Exercise details> Of the material below, only the lines from the line containing "subtotal: 3569.88 -> 3734.92" down to the line containing "tax: 4% = 103.53 -> 4% = 97.55" belong in the answer, written out exactly.

Data to use>

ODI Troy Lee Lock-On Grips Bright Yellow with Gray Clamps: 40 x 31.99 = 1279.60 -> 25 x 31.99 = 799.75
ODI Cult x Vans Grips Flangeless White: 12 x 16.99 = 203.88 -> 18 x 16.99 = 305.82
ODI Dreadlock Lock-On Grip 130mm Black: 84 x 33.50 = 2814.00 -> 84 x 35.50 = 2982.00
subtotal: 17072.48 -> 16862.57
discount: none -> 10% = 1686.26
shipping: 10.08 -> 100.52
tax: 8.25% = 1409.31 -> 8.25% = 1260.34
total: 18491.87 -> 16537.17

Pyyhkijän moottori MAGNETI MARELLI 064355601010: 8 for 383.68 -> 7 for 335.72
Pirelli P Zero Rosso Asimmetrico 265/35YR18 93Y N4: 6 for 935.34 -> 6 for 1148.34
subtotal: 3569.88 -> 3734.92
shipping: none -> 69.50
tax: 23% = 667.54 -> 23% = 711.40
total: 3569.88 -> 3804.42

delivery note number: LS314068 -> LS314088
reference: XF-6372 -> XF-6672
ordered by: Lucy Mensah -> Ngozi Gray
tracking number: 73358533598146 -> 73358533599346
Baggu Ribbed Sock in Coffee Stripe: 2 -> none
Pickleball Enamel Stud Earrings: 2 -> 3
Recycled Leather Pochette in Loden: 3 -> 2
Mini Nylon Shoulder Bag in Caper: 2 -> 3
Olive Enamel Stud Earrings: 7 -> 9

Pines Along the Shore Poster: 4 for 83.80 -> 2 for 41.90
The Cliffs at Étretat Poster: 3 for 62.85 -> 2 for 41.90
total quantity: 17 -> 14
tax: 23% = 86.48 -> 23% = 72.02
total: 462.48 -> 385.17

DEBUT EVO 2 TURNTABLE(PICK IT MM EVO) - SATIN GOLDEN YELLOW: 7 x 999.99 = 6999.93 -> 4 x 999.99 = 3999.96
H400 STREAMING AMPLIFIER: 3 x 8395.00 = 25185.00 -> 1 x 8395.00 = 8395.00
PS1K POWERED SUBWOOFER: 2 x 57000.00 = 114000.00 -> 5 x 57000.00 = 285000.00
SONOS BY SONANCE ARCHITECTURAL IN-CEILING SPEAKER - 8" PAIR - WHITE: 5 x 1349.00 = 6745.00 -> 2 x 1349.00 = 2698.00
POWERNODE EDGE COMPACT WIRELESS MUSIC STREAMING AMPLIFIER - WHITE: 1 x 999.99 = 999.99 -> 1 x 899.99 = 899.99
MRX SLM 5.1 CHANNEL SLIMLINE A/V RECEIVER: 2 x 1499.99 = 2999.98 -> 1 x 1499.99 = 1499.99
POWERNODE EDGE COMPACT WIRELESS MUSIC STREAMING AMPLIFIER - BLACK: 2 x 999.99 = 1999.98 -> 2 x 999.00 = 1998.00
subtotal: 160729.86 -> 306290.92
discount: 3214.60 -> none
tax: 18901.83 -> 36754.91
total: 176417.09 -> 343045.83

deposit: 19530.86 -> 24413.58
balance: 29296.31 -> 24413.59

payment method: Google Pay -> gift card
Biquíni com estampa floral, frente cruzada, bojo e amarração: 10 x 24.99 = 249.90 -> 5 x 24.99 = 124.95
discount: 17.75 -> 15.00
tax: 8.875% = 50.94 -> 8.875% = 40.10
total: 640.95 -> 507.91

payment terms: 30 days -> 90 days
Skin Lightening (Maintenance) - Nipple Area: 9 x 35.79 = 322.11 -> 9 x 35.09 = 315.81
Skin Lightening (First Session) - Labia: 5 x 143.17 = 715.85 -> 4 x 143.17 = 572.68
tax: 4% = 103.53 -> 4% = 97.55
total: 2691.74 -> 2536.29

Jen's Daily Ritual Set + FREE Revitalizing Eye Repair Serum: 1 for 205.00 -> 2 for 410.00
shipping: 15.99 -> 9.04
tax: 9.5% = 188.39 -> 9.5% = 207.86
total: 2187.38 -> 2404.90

Solution>
subtotal: 3569.88 -> 3734.92
shipping: none -> 69.50
tax: 23% = 667.54 -> 23% = 711.40
total: 3569.88 -> 3804.42

delivery note number: LS314068 -> LS314088
reference: XF-6372 -> XF-6672
ordered by: Lucy Mensah -> Ngozi Gray
tracking number: 73358533598146 -> 73358533599346
Baggu Ribbed Sock in Coffee Stripe: 2 -> none
Pickleball Enamel Stud Earrings: 2 -> 3
Recycled Leather Pochette in Loden: 3 -> 2
Mini Nylon Shoulder Bag in Caper: 2 -> 3
Olive Enamel Stud Earrings: 7 -> 9

Pines Along the Shore Poster: 4 for 83.80 -> 2 for 41.90
The Cliffs at Étretat Poster: 3 for 62.85 -> 2 for 41.90
total quantity: 17 -> 14
tax: 23% = 86.48 -> 23% = 72.02
total: 462.48 -> 385.17

DEBUT EVO 2 TURNTABLE(PICK IT MM EVO) - SATIN GOLDEN YELLOW: 7 x 999.99 = 6999.93 -> 4 x 999.99 = 3999.96
H400 STREAMING AMPLIFIER: 3 x 8395.00 = 25185.00 -> 1 x 8395.00 = 8395.00
PS1K POWERED SUBWOOFER: 2 x 57000.00 = 114000.00 -> 5 x 57000.00 = 285000.00
SONOS BY SONANCE ARCHITECTURAL IN-CEILING SPEAKER - 8" PAIR - WHITE: 5 x 1349.00 = 6745.00 -> 2 x 1349.00 = 2698.00
POWERNODE EDGE COMPACT WIRELESS MUSIC STREAMING AMPLIFIER - WHITE: 1 x 999.99 = 999.99 -> 1 x 899.99 = 899.99
MRX SLM 5.1 CHANNEL SLIMLINE A/V RECEIVER: 2 x 1499.99 = 2999.98 -> 1 x 1499.99 = 1499.99
POWERNODE EDGE COMPACT WIRELESS MUSIC STREAMING AMPLIFIER - BLACK: 2 x 999.99 = 1999.98 -> 2 x 999.00 = 1998.00
subtotal: 160729.86 -> 306290.92
discount: 3214.60 -> none
tax: 18901.83 -> 36754.91
total: 176417.09 -> 343045.83

deposit: 19530.86 -> 24413.58
balance: 29296.31 -> 24413.59

payment method: Google Pay -> gift card
Biquíni com estampa floral, frente cruzada, bojo e amarração: 10 x 24.99 = 249.90 -> 5 x 24.99 = 124.95
discount: 17.75 -> 15.00
tax: 8.875% = 50.94 -> 8.875% = 40.10
total: 640.95 -> 507.91

payment terms: 30 days -> 90 days
Skin Lightening (Maintenance) - Nipple Area: 9 x 35.79 = 322.11 -> 9 x 35.09 = 315.81
Skin Lightening (First Session) - Labia: 5 x 143.17 = 715.85 -> 4 x 143.17 = 572.68
tax: 4% = 103.53 -> 4% = 97.55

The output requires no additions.